» **HOW TO COMPLETE THIS TASK**: Your answer must be the full set of records, copied exactly, with no pictures in it.

» **AVAILABLE DATA**:

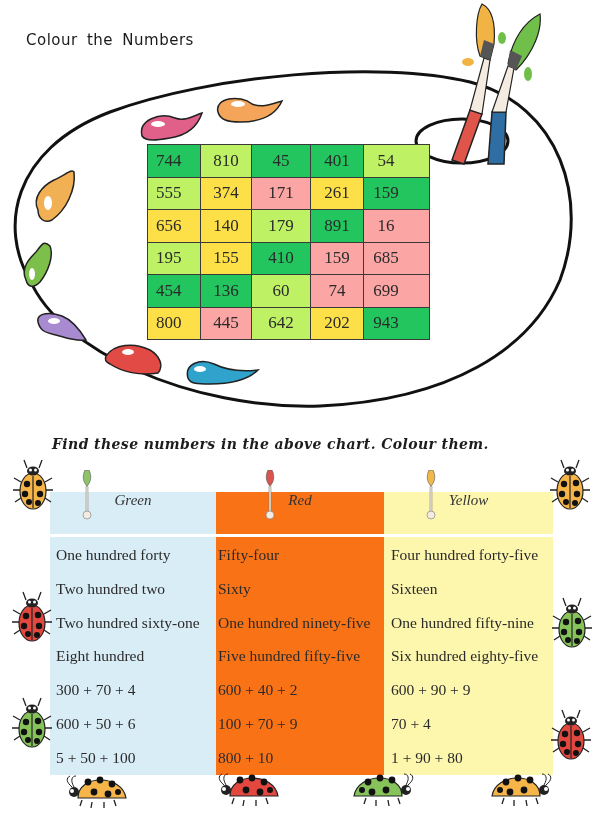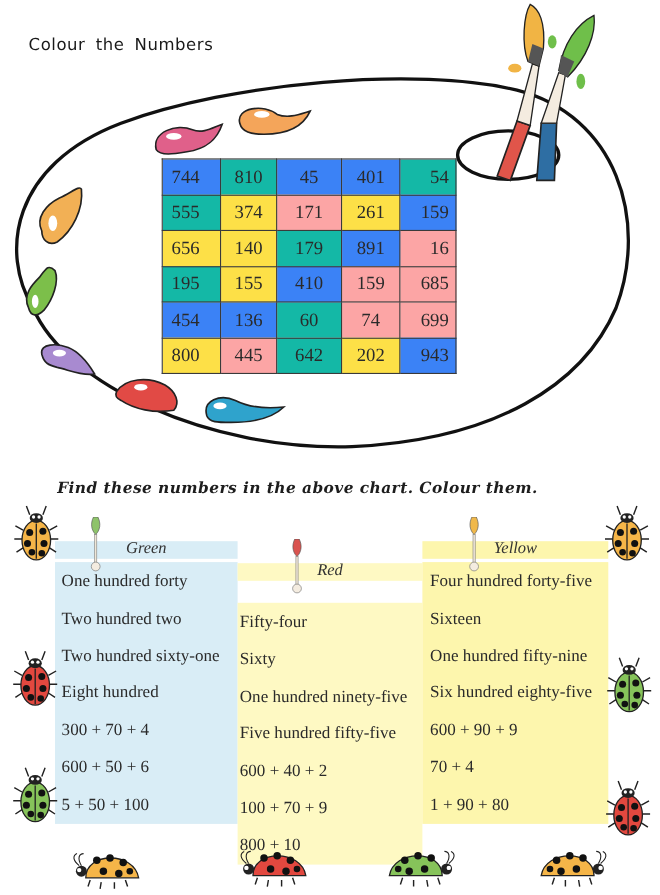--- a/index.html
+++ b/index.html
@@ -13,7 +13,7 @@
   .grid td.c2 { width:58px;font-family:Liberation Serif, serif; }
   .grid td.c3 { width:52px; }
   .grid td.c4 { width:44px; text-align:right; padding-right:6px; }
-  .bg-white { background:#3b82f6; }
+  .bg-white { background:#22c55e; }
   .bg-pink { background:#14b8a6; }
   .bg-blue { background:#fde047; }
   .bg-yellow { background:#fca5a5; }

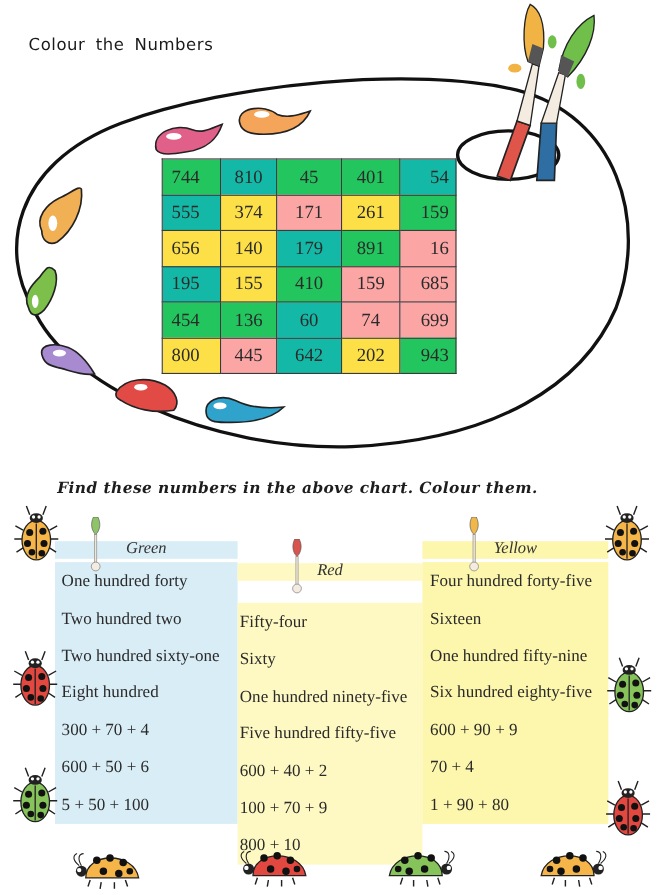--- a/index.html
+++ b/index.html
@@ -14,7 +14,7 @@
   .grid td.c3 { width:52px; }
   .grid td.c4 { width:44px; text-align:right; padding-right:6px; }
   .bg-white { background:#22c55e; }
-  .bg-pink { background:#14b8a6; }
+  .bg-pink { background:#bef264; }
   .bg-blue { background:#fde047; }
   .bg-yellow { background:#fca5a5; }
   .instr { left:52px; top:436px; font-family:"DejaVu Serif", serif; font-style:italic; font-weight:bold; font-size:14px; color:#1d1d1d; letter-spacing:0.4px; }

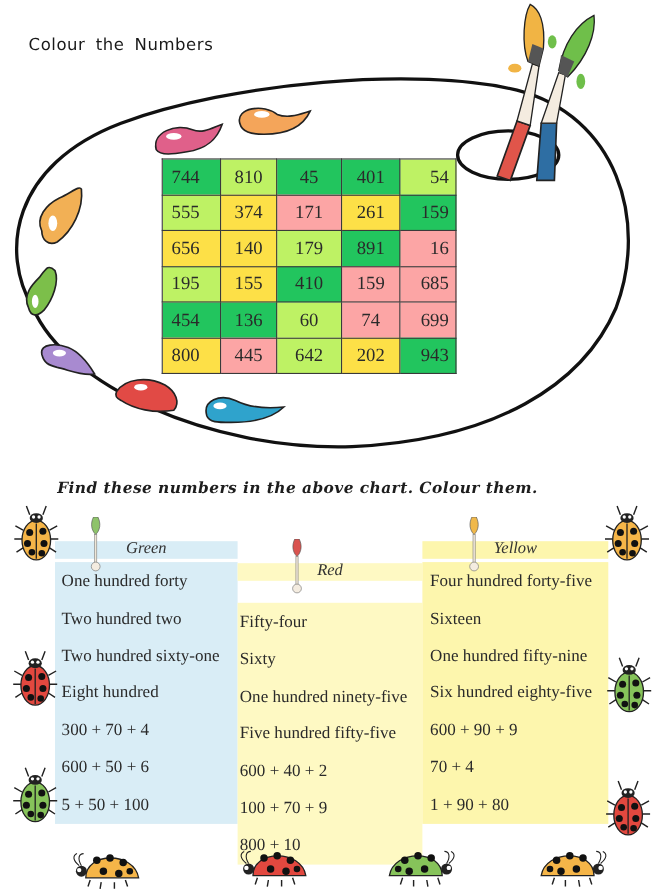--- a/index.html
+++ b/index.html
@@ -12,7 +12,7 @@
   .grid td.c0 { text-align:left; padding-left:8px; width:44px; }
   .grid td.c2 { width:58px;font-family:Liberation Serif, serif; }
   .grid td.c3 { width:52px; }
-  .grid td.c4 { width:44px; text-align:right; padding-right:6px; }
+  .grid td.c4 { width:44px; text-align:center; padding-right:21px; }
   .bg-white { background:#22c55e; }
   .bg-pink { background:#bef264; }
   .bg-blue { background:#fde047; }

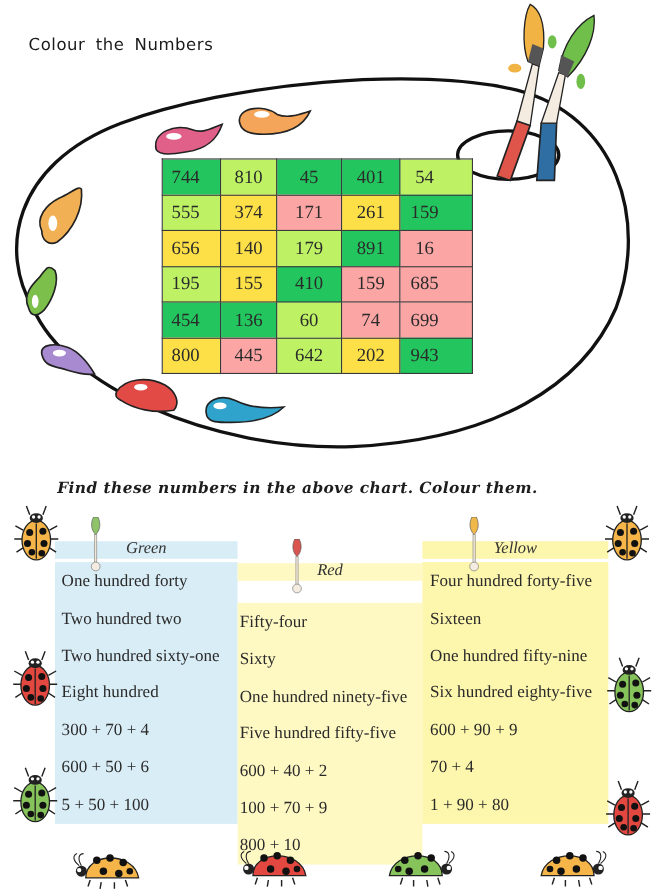--- a/index.html
+++ b/index.html
@@ -19,7 +19,7 @@
   .bg-yellow { background:#fca5a5; }
   .instr { left:52px; top:436px; font-family:"DejaVu Serif", serif; font-style:italic; font-weight:bold; font-size:14px; color:#1d1d1d; letter-spacing:0.4px; }
   .col { position:absolute; top:492px; }
-  .col .head { height:16px; display:flex; align-items:flex-end; justify-content:center; font-style:italic; font-family:"Liberation Serif", serif; font-size:15px; color:#333; position:relative; }
+  .col .head { height:42px; display:flex; align-items:flex-start; justify-content:center; font-style:italic; font-family:"Liberation Serif", serif; font-size:15px; color:#333; position:relative; }
   .col .body { margin-top:3px; padding-top:4px; height:234px; }
   .col .item { height:33.8px; line-height:28px; font-family:"Liberation Serif", serif; font-size:15.5px; color:#2a2a2a; padding-left:6px; white-space:nowrap; }
   .green { left:50px; width:166px; }

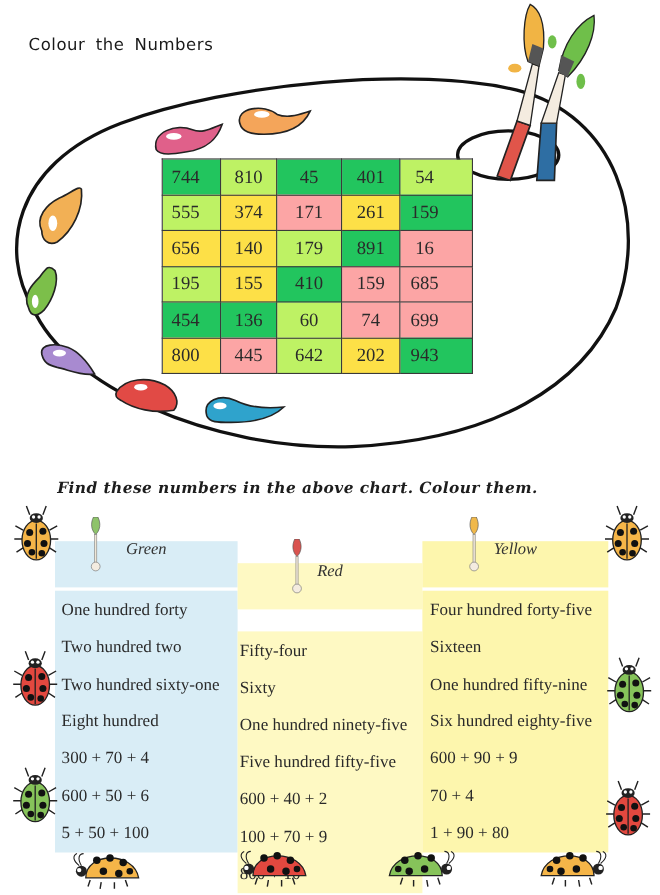--- a/index.html
+++ b/index.html
@@ -25,7 +25,7 @@
   .green { left:50px; width:166px; }
   .green .head, .green .body { background:#d9edf6; }
   .red { left:216px; width:168px; }
-  .red .head, .red .body { background:#fef9c3;margin-top:20px; }
+  .red .head, .red .body { background:#f97316; }
   .red .item { padding-left:2px; }
   .yellow { left:384px; width:169px; }
   .yellow .head, .yellow .body { background:#fdf6ad; }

» **EXERCISE ANSWER**:
--- a/index.html
+++ b/index.html
@@ -13,7 +13,7 @@
   .grid td.c2 { width:58px;font-family:Liberation Serif, serif; }
   .grid td.c3 { width:52px; }
   .grid td.c4 { width:44px; text-align:right; padding-right:6px; }
-  .bg-white { background:#3b82f6; }
+  .bg-white { background:#22c55e; }
   .bg-pink { background:#14b8a6; }
   .bg-blue { background:#fde047; }
   .bg-yellow { background:#fca5a5; }

--- a/index.html
+++ b/index.html
@@ -14,7 +14,7 @@
   .grid td.c3 { width:52px; }
   .grid td.c4 { width:44px; text-align:right; padding-right:6px; }
   .bg-white { background:#22c55e; }
-  .bg-pink { background:#14b8a6; }
+  .bg-pink { background:#bef264; }
   .bg-blue { background:#fde047; }
   .bg-yellow { background:#fca5a5; }
   .instr { left:52px; top:436px; font-family:"DejaVu Serif", serif; font-style:italic; font-weight:bold; font-size:14px; color:#1d1d1d; letter-spacing:0.4px; }

--- a/index.html
+++ b/index.html
@@ -12,7 +12,7 @@
   .grid td.c0 { text-align:left; padding-left:8px; width:44px; }
   .grid td.c2 { width:58px;font-family:Liberation Serif, serif; }
   .grid td.c3 { width:52px; }
-  .grid td.c4 { width:44px; text-align:right; padding-right:6px; }
+  .grid td.c4 { width:44px; text-align:center; padding-right:21px; }
   .bg-white { background:#22c55e; }
   .bg-pink { background:#bef264; }
   .bg-blue { background:#fde047; }

--- a/index.html
+++ b/index.html
@@ -19,7 +19,7 @@
   .bg-yellow { background:#fca5a5; }
   .instr { left:52px; top:436px; font-family:"DejaVu Serif", serif; font-style:italic; font-weight:bold; font-size:14px; color:#1d1d1d; letter-spacing:0.4px; }
   .col { position:absolute; top:492px; }
-  .col .head { height:16px; display:flex; align-items:flex-end; justify-content:center; font-style:italic; font-family:"Liberation Serif", serif; font-size:15px; color:#333; position:relative; }
+  .col .head { height:42px; display:flex; align-items:flex-start; justify-content:center; font-style:italic; font-family:"Liberation Serif", serif; font-size:15px; color:#333; position:relative; }
   .col .body { margin-top:3px; padding-top:4px; height:234px; }
   .col .item { height:33.8px; line-height:28px; font-family:"Liberation Serif", serif; font-size:15.5px; color:#2a2a2a; padding-left:6px; white-space:nowrap; }
   .green { left:50px; width:166px; }

--- a/index.html
+++ b/index.html
@@ -25,7 +25,7 @@
   .green { left:50px; width:166px; }
   .green .head, .green .body { background:#d9edf6; }
   .red { left:216px; width:168px; }
-  .red .head, .red .body { background:#fef9c3;margin-top:20px; }
+  .red .head, .red .body { background:#f97316; }
   .red .item { padding-left:2px; }
   .yellow { left:384px; width:169px; }
   .yellow .head, .yellow .body { background:#fdf6ad; }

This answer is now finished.